● WORK INSTRUCTION:
Your task is to output, without alteration, each line from the one containing "- [Insertar Diagrama 5: Matriz" through the final line of the records below.

────────────────

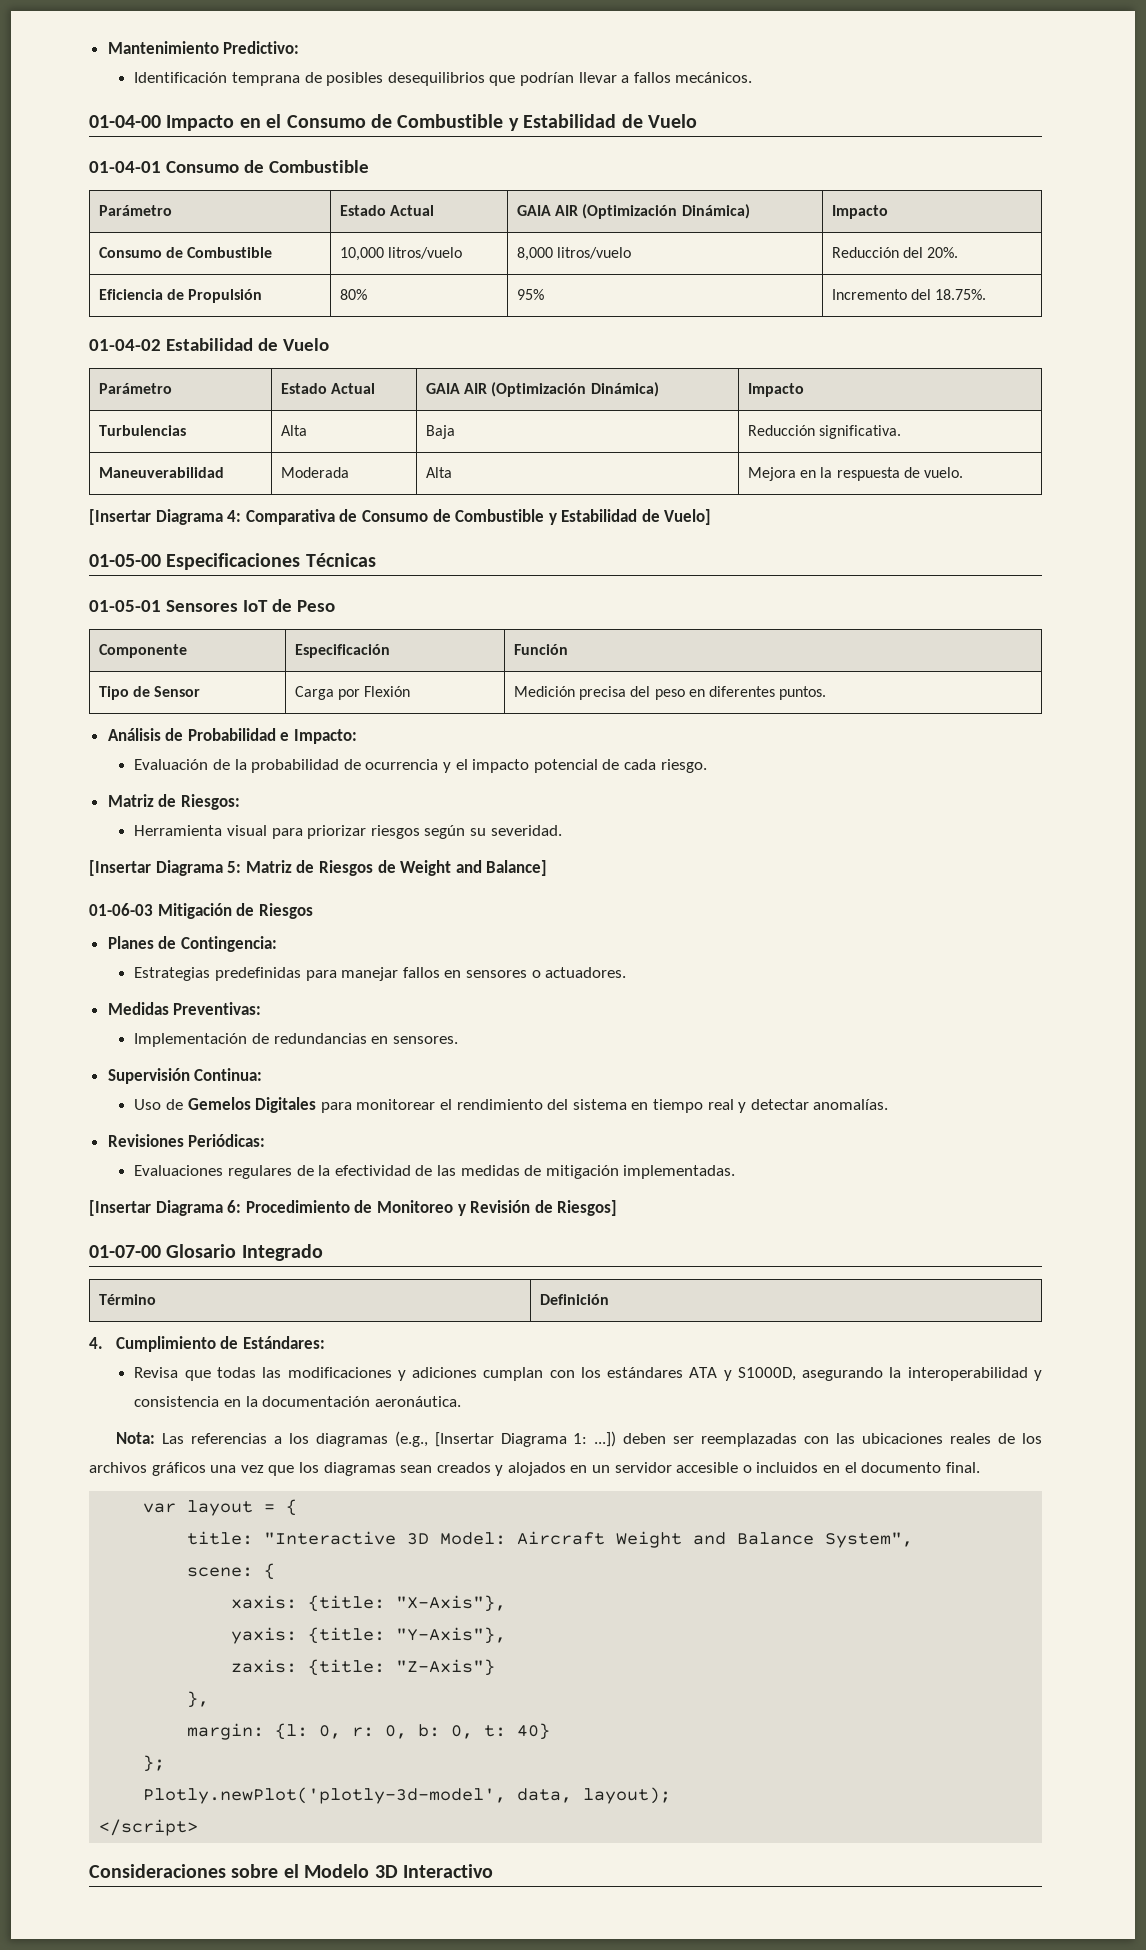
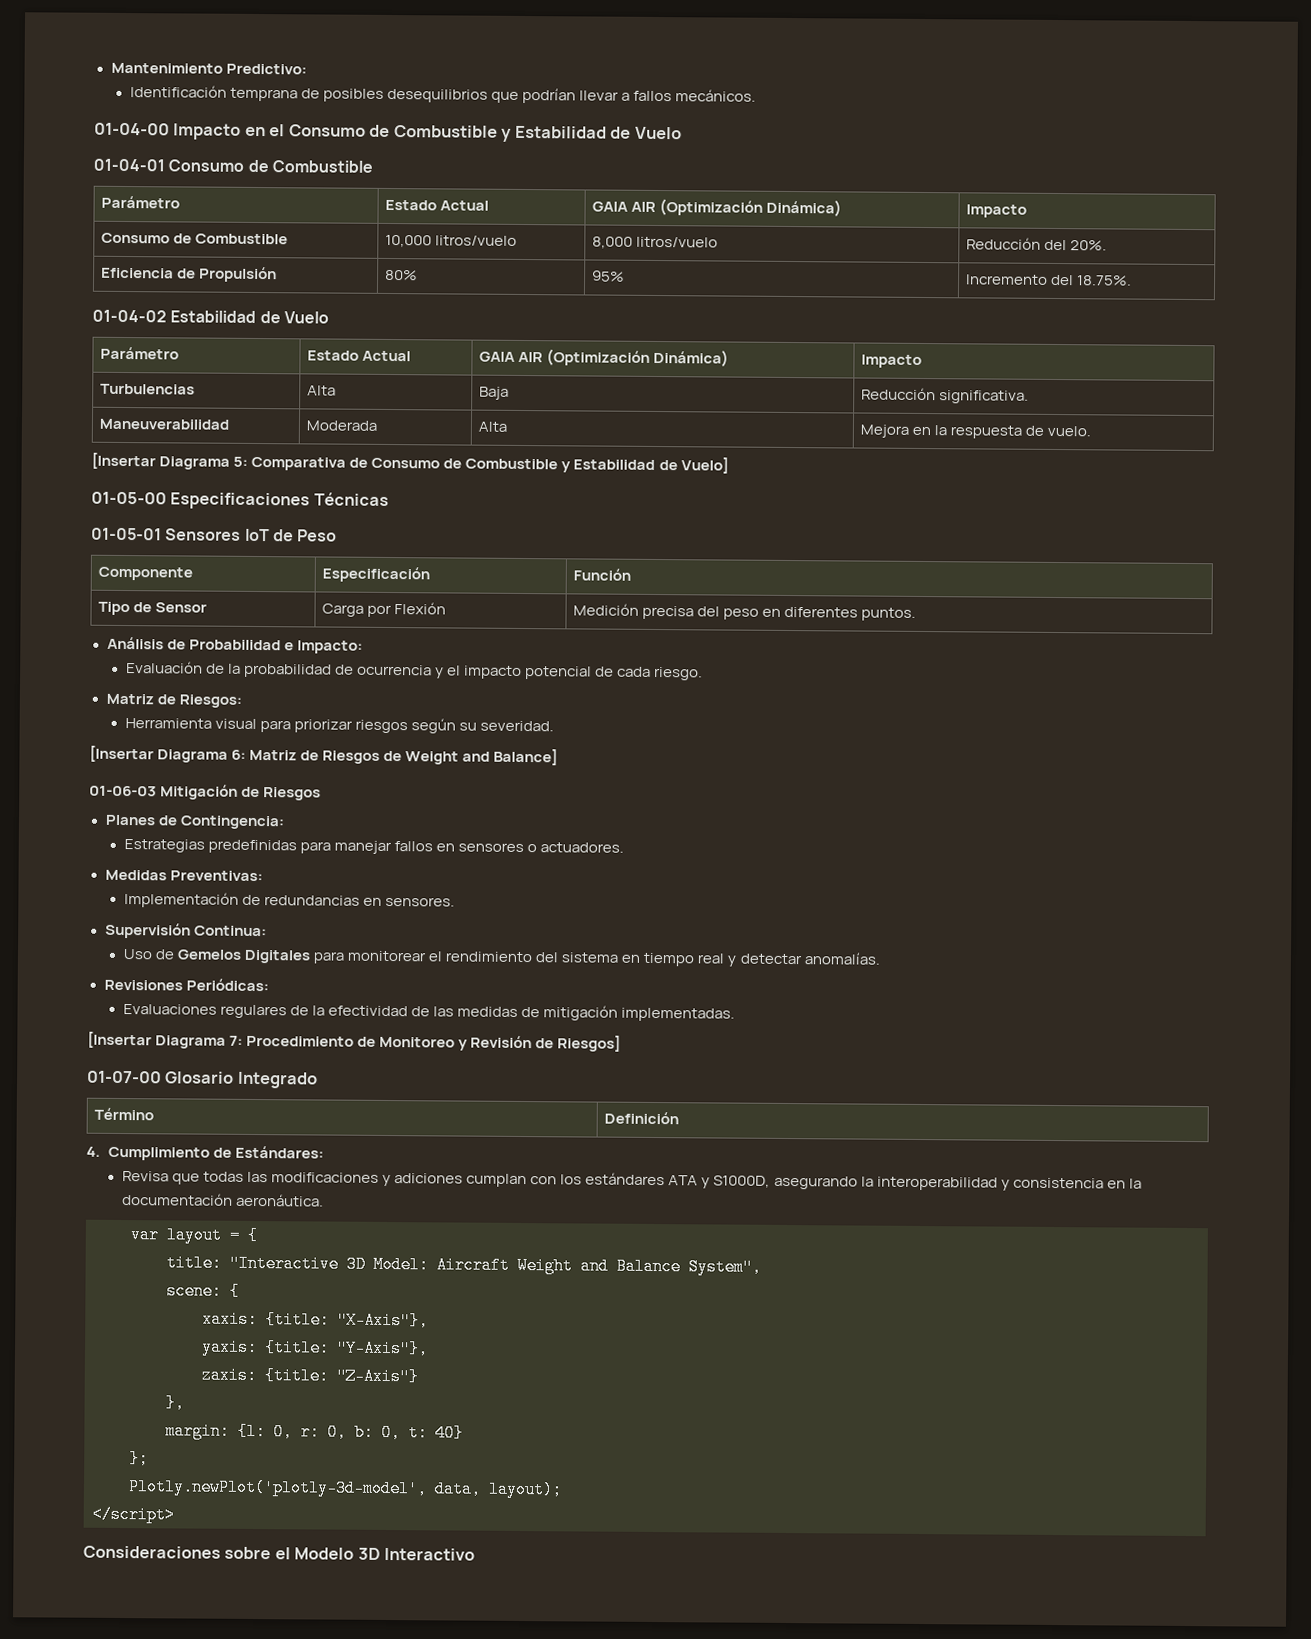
- [Insertar Diagrama 4: Comparativa de Consumo de Combustible y Estabilidad de Vuelo]
+ [Insertar Diagrama 5: Comparativa de Consumo de Combustible y Estabilidad de Vuelo]
- [Insertar Diagrama 5: Matriz de Riesgos de Weight and Balance]
+ [Insertar Diagrama 6: Matriz de Riesgos de Weight and Balance]
- [Insertar Diagrama 6: Procedimiento de Monitoreo y Revisión de Riesgos]
+ [Insertar Diagrama 7: Procedimiento de Monitoreo y Revisión de Riesgos]
- Nota: Las referencias a los diagramas (e.g., [Insertar Diagrama 1: ...]) deben ser reemplazadas con las ubicaciones reales de los archivos gráficos una vez que los diagramas sean creados y alojados en un servidor accesible o incluidos en el documento final.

────────────────

● OUTPUT OF THE EXERCISE:
- [Insertar Diagrama 5: Matriz de Riesgos de Weight and Balance]
+ [Insertar Diagrama 6: Matriz de Riesgos de Weight and Balance]
- [Insertar Diagrama 6: Procedimiento de Monitoreo y Revisión de Riesgos]
+ [Insertar Diagrama 7: Procedimiento de Monitoreo y Revisión de Riesgos]
- Nota: Las referencias a los diagramas (e.g., [Insertar Diagrama 1: ...]) deben ser reemplazadas con las ubicaciones reales de los archivos gráficos una vez que los diagramas sean creados y alojados en un servidor accesible o incluidos en el documento final.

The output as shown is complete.